>>>>

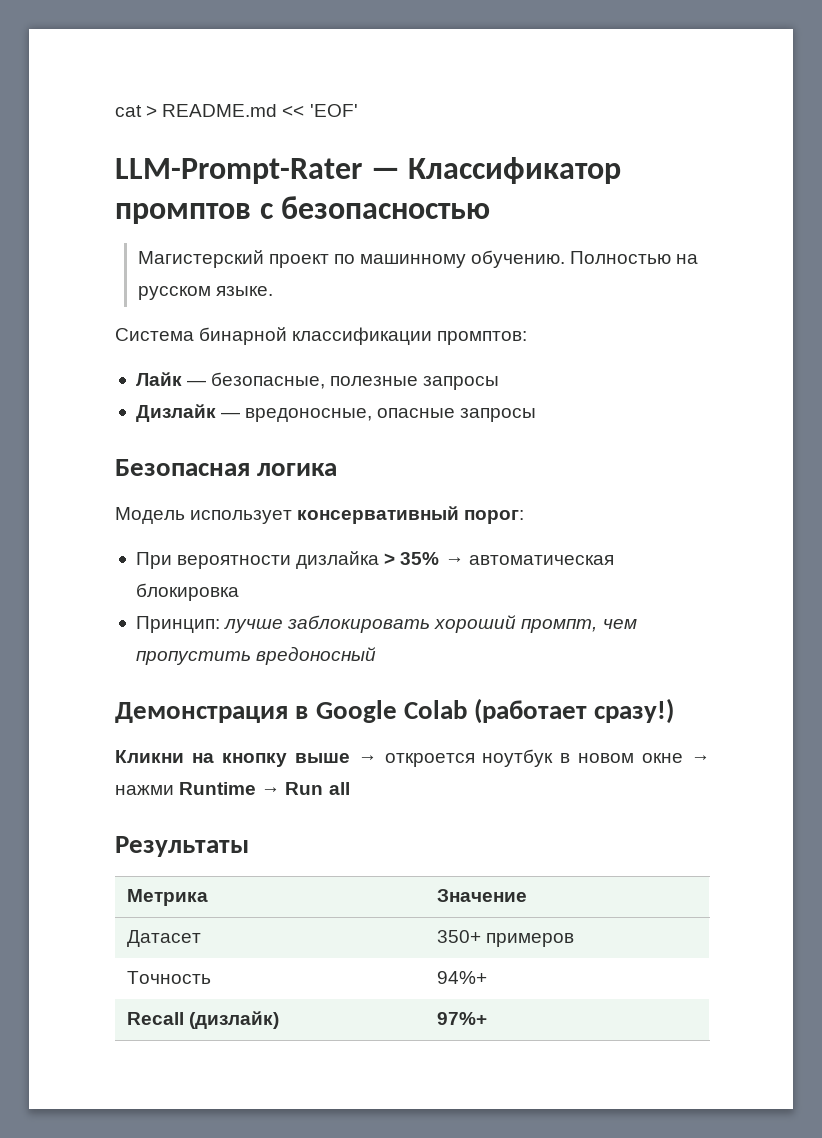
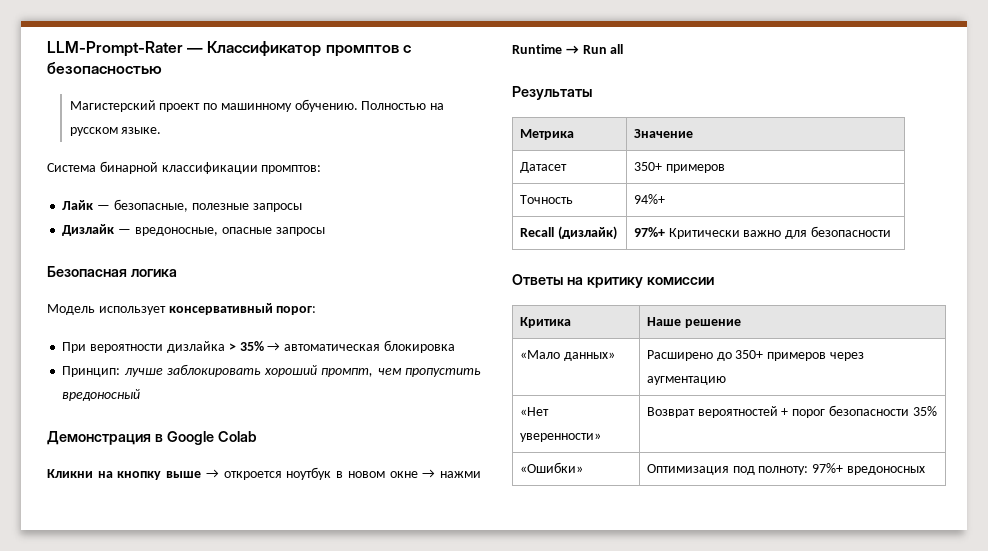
- cat > README.md << 'EOF'
- Демонстрация в Google Colab (работает сразу!)
+ Демонстрация в Google Colab
- Recall (дизлайк) | 97%+
+ Recall (дизлайк) | 97%+ Критически важно для безопасности
+ Ответы на критику комиссии
+ Критика | Наше решение
+ «Мало данных» | Расширено до 350+ примеров через аугментацию
+ «Нет уверенности» | Возврат вероятностей + порог безопасности 35%
+ «Ошибки» | Оптимизация под полноту: 97%+ вредоносных

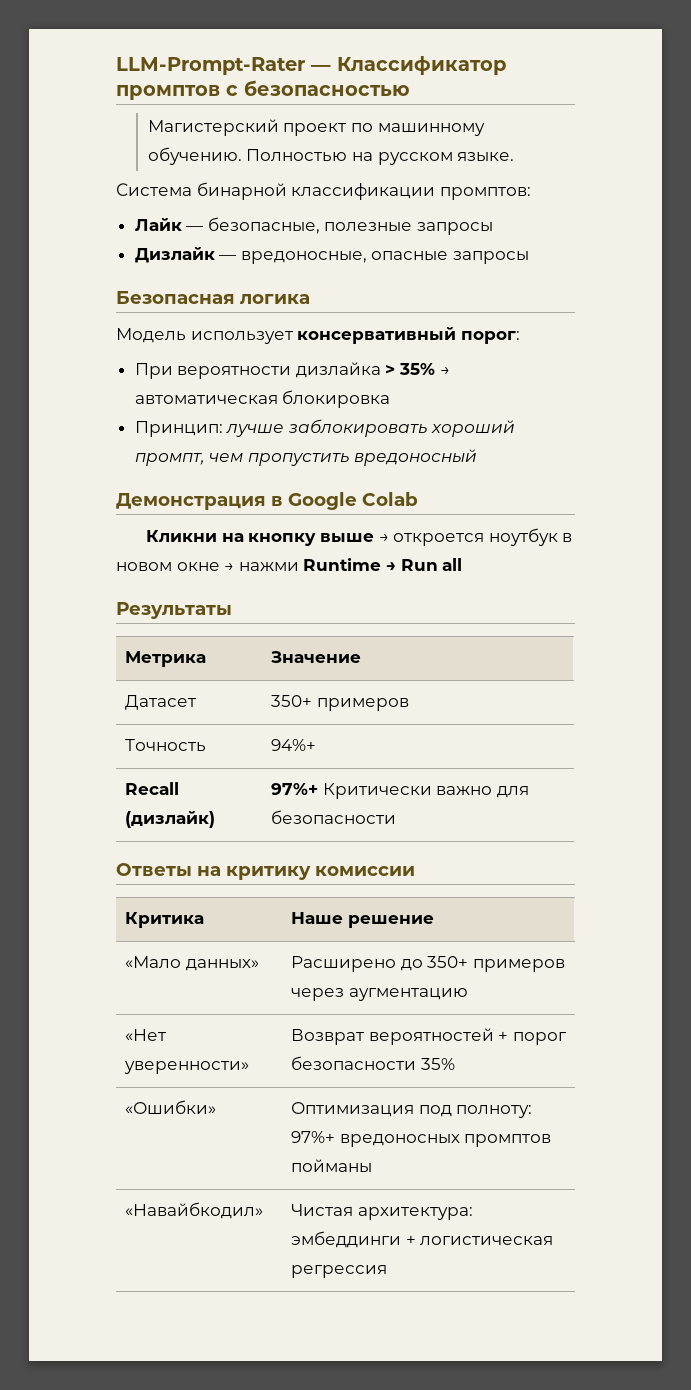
- «Ошибки» | Оптимизация под полноту: 97%+ вредоносных
+ «Ошибки» | Оптимизация под полноту: 97%+ вредоносных промптов пойманы
+ «Навайбкодил» | Чистая архитектура: эмбеддинги + логистическая регрессия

<<<<

● **What is being asked**:
When a line in the material above contains the word "дизлайк", copy that line out.

● **Answer**:
- Recall (дизлайк) | 97%+
+ Recall (дизлайк) | 97%+ Критически важно для безопасности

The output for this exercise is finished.